On 8/11/23 10:25, David Hildenbrand wrote: ... > One issue is that folio_maybe_pinned...() ... is unreliable as soon as your page is mapped more than 1024 times. > > One might argue that we also want to exclude pages that are mapped that often. That might possibly work. Yes. >> >>> Staring at page #2, are we still missing something similar for THPs? >> Yes. >> >>> Why is that MMU notifier thingy and touching KVM code required? >> Because NUMA balancing code will firstly send .invalidate_range_start() with >> event type MMU_NOTIFY_PROTECTION_VMA to KVM in change_pmd_range() >> unconditionally, before it goes down into change_pte_range() and >> change_huge_pmd() to check each page count and apply PROT_NONE. > > Ah, okay I see, thanks. That's indeed unfortunate. Sigh. All this difficulty reminds me that this mechanism was created in the early days of NUMA. I wonder sometimes lately whether the cost, in complexity and CPU time, is still worth it on today's hardware.
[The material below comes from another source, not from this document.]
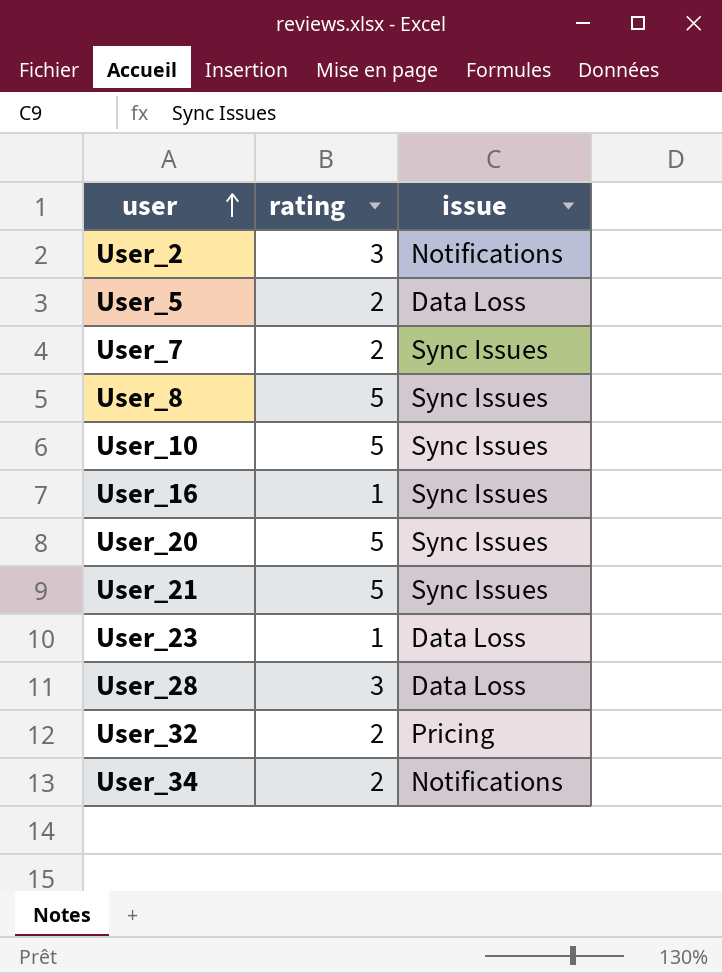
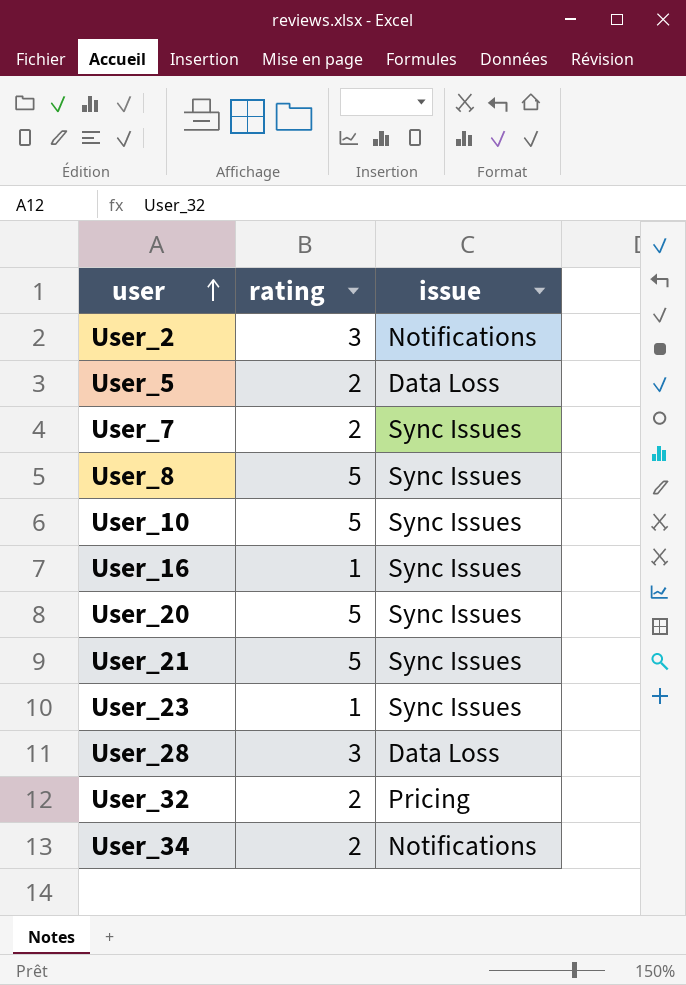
User_23 | issue: Data Loss -> Sync Issues

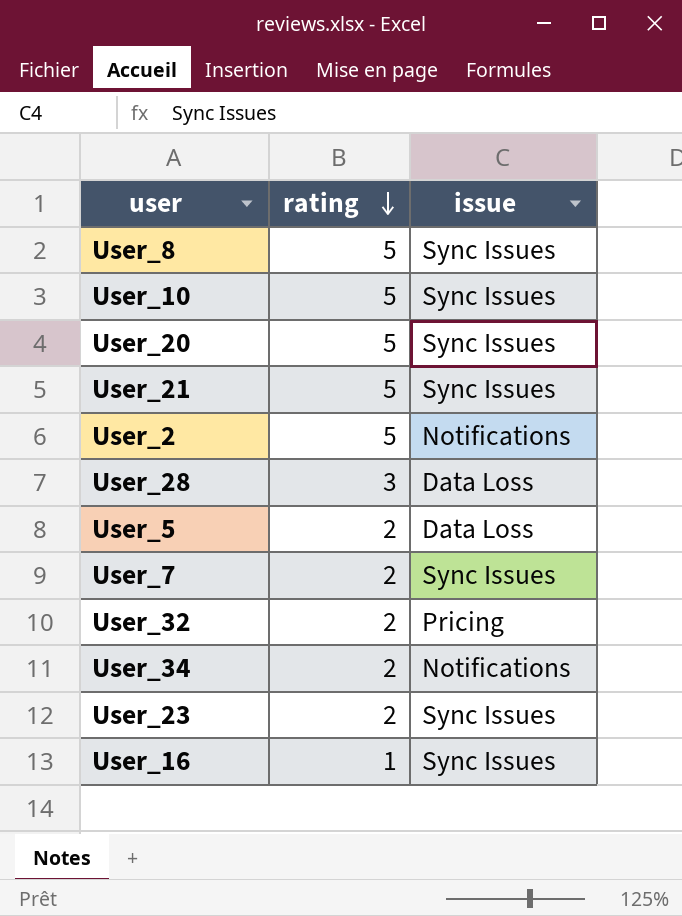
row order: user ascending -> rating descending
User_2 | rating: 3 -> 5
User_23 | rating: 1 -> 2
But of course I am deeply biased, so don't take that too seriously. See below. :) > >> >> Then current KVM will unmap all notified pages from secondary MMU >> in .invalidate_range_start(), which could include pages that finally not >> set to PROT_NONE in primary MMU. >> >> For VMs with pass-through devices, though all guest pages are pinned, >> KVM still periodically unmap pages in response to the >> .invalidate_range_start() notification from auto NUMA balancing, which >> is a waste. > > Should we want to disable NUMA hinting for such VMAs instead (for example, by QEMU/hypervisor) that knows that any NUMA hinting activity on these ranges would be a complete waste of time? I recall that John H. once mentioned that there are similar issues with GPU memory: NUMA hinting is actually counter-productive and they end up disabling it. > Yes, NUMA balancing is incredibly harmful to performance, for GPU and accelerators that map memory...and VMs as well, it seems. Basically, anything that has its own processors and page tables needs to be left strictly alone by NUMA balancing. Because the kernel is (still, even today) unaware of what those processors are doing, and so it has no way to do productive NUMA balancing. thanks,
>> Ah, okay I see, thanks. That's indeed unfortunate. > > Sigh. All this difficulty reminds me that this mechanism was created in > the early days of NUMA. I wonder sometimes lately whether the cost, in > complexity and CPU time, is still worth it on today's hardware. > > But of course I am deeply biased, so don't take that too seriously. > See below. :) :) >> >>> >>> Then current KVM will unmap all notified pages from secondary MMU >>> in .invalidate_range_start(), which could include pages that finally not >>> set to PROT_NONE in primary MMU. >>> >>> For VMs with pass-through devices, though all guest pages are pinned, >>> KVM still periodically unmap pages in response to the >>> .invalidate_range_start() notification from auto NUMA balancing, which >>> is a waste. >> >> Should we want to disable NUMA hinting for such VMAs instead (for example, by QEMU/hypervisor) that knows that any NUMA hinting activity on these ranges would be a complete waste of time? I recall that John H. once mentioned that there are > similar issues with GPU memory: NUMA hinting is actually counter-productive and they end up disabling it. >> > > Yes, NUMA balancing is incredibly harmful to performance, for GPU and > accelerators that map memory...and VMs as well, it seems. Basically, > anything that has its own processors and page tables needs to be left > strictly alone by NUMA balancing. Because the kernel is (still, even > today) unaware of what those processors are doing, and so it has no way > to do productive NUMA balancing. Is there any existing way we could handle that better on a per-VMA level, or on the process level? Any magic toggles? MMF_HAS_PINNED might be too restrictive. MMF_HAS_PINNED_LONGTERM might be better, but with things like iouring still too restrictive eventually. I recall that setting a mempolicy could prevent auto-numa from getting active, but that might be undesired. CCing Mel.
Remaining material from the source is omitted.